The Tyranny of the Father

The Tyrant was tormented by memories of his own father. The Tyrant’s father had ruled the nation with an iron fist – and this was not (or not only) a metaphor. Indeed, a boulder-sized, cast-iron clenched fist had adorned the Tyrant’s father’s Throne Room at all times: an unmistakable symbol of absolute control that the Tyrant struggled to match throughout his own reign. In fact, the Tyrant struggled to live up to his father’s example in many ways. The Tyrant’s father took seventeen wives and sired over fifty children, while the Tyrant himself was medically incapable of producing an heir. The Tyrant’s father was respected (or at least feared) worldwide – whereas the Tyrant himself was regarded as a minor player in international affairs. Frustrated, the Tyrant set out, like so many great heroes of Myth and Song, to kill his Father. But even in this endeavor, he failed to live up to his Father’s example. For unlike the Tyrant’s Father, who had successfully dethroned his own father through a spectacularly executed midnight raid, the Tyrant’s efforts to kill off his father were clumsy failures. The Tyrant’s father allowed the Tyrant to live after each of these failed attempts not only as a show of public benevolence – but also because he hoped his son would survive to become so incompetent a successor that it would make the father’s reign look positively legendary by comparison.  


The Tyranny of Revolution

The Tyrant, deeply concerned about uprisings, was reading a book entitled, Revolution, No!: The Step-by-Step Guide to Crushing Insurrections and Rebellions. The book’s central premise was “Think Like an Insurgent”, and so the Tyrant started dressing in guerrilla camouflage, chanting revolutionary slogans, and hiding out amidst the Resistance in the dense jungle outside the Capital. An unfortunate incident occurred one morning on the Palace lawns when the Tyrant, sporting a meticulously-cultivated Che Guevara beard and holding up a hand-painted placard reading “Down with Tyranny!”, was nearly shot to death by a trigger-happy member of his own Elite Guard. (It was later rumored, but never confirmed, that a second guard had whispered to the first, “Don’t miss next time.”) In the end, the Tyrant found the guidebook well-meant, but basically useless. And so he ordered all extant copies burned in a nationally televised ceremony in Central Square. (In fact, public book burning was recommended as step #4 of “thinking like an insurgent”, as outlined in Chapter 7 of Revolution, No!)

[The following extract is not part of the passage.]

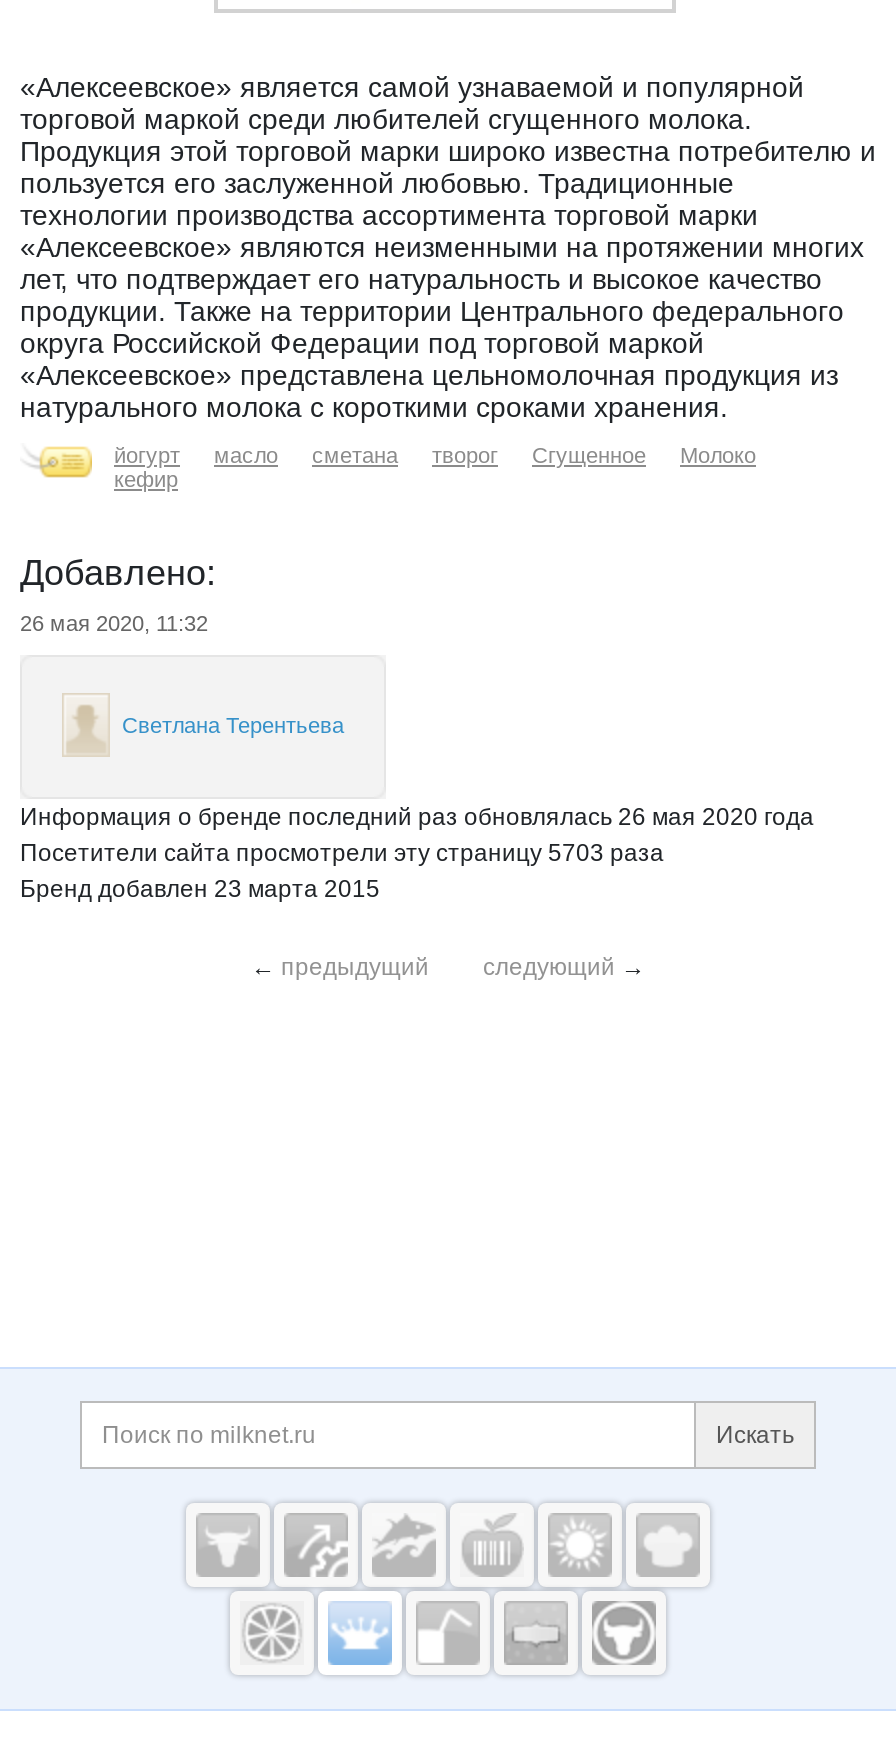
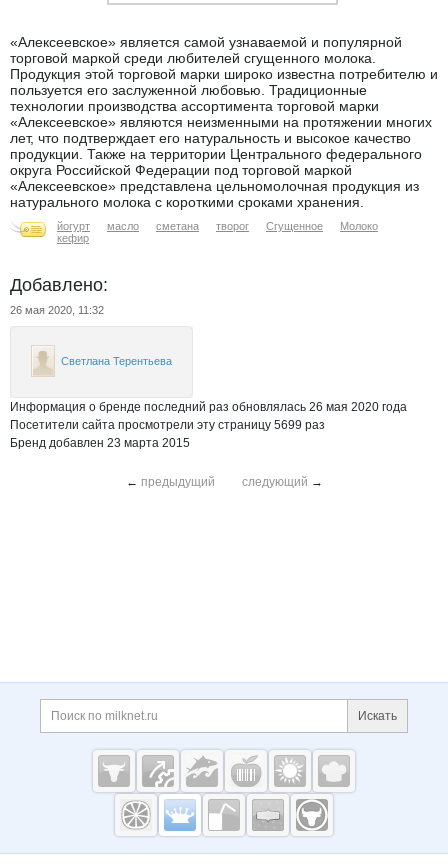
- Посетители сайта просмотрели эту страницу 5703 раза
+ Посетители сайта просмотрели эту страницу 5699 раз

The Tyranny of the Magazine Women (III)

-I've heard he's trying to engineer the weather. 
- He's blasting seeds up into the clouds in a kind of bazooka. He wants it to rain flowers. He wants to give them to us to show his love. 
-Actually, that's kind of sweet. 
-In a sad way, maybe. 
-I think he's trying to prove he is actually capable of love. If for no other reason than he hates the idea that there's anything he's not capable of.  
-Meanwhile, the peasants wither away. Their fields lie fallow. 
-Yes, I've been following the fallowing of the fields.  
-If not but for the grace of God…
-What's God got to do with it? 
-Accident of birth.  
-Accident of birth. So much of who you are is determined in that one moment when you're painfully pushed out into the world. And you can't do a damn thing about it. 
-Sometimes I wish that I could give birth.
-I wish that I could go back to living on page sixty-seven.


The Tyranny of Role Models

The Tyrant viewed himself as part of a Pantheon of Great Leaders. (In fact, he loved the word “pantheon” so much that he ordered it carved in gigantic gold letters into the side of a mountain, despite strident protests from the Minister of the Treasury.) Role models for the Tyrant included strongmen like Peron and Mao, Stalin and Genghis Khan, Mussolini, Peter the Great, and Ivan the Terrible. The Tyrant considered himself heir to this great tradition of Despotism, and found himself comparing his own exploits to those of his monstrous mentors. He knew that he could never live up to the standards set by his predecessors, but this kept him Humble. Accordingly, the Tyrant decreed that anyone who questioned his Humility in any form be shipped off immediately to the Wastelands of the Frozen North.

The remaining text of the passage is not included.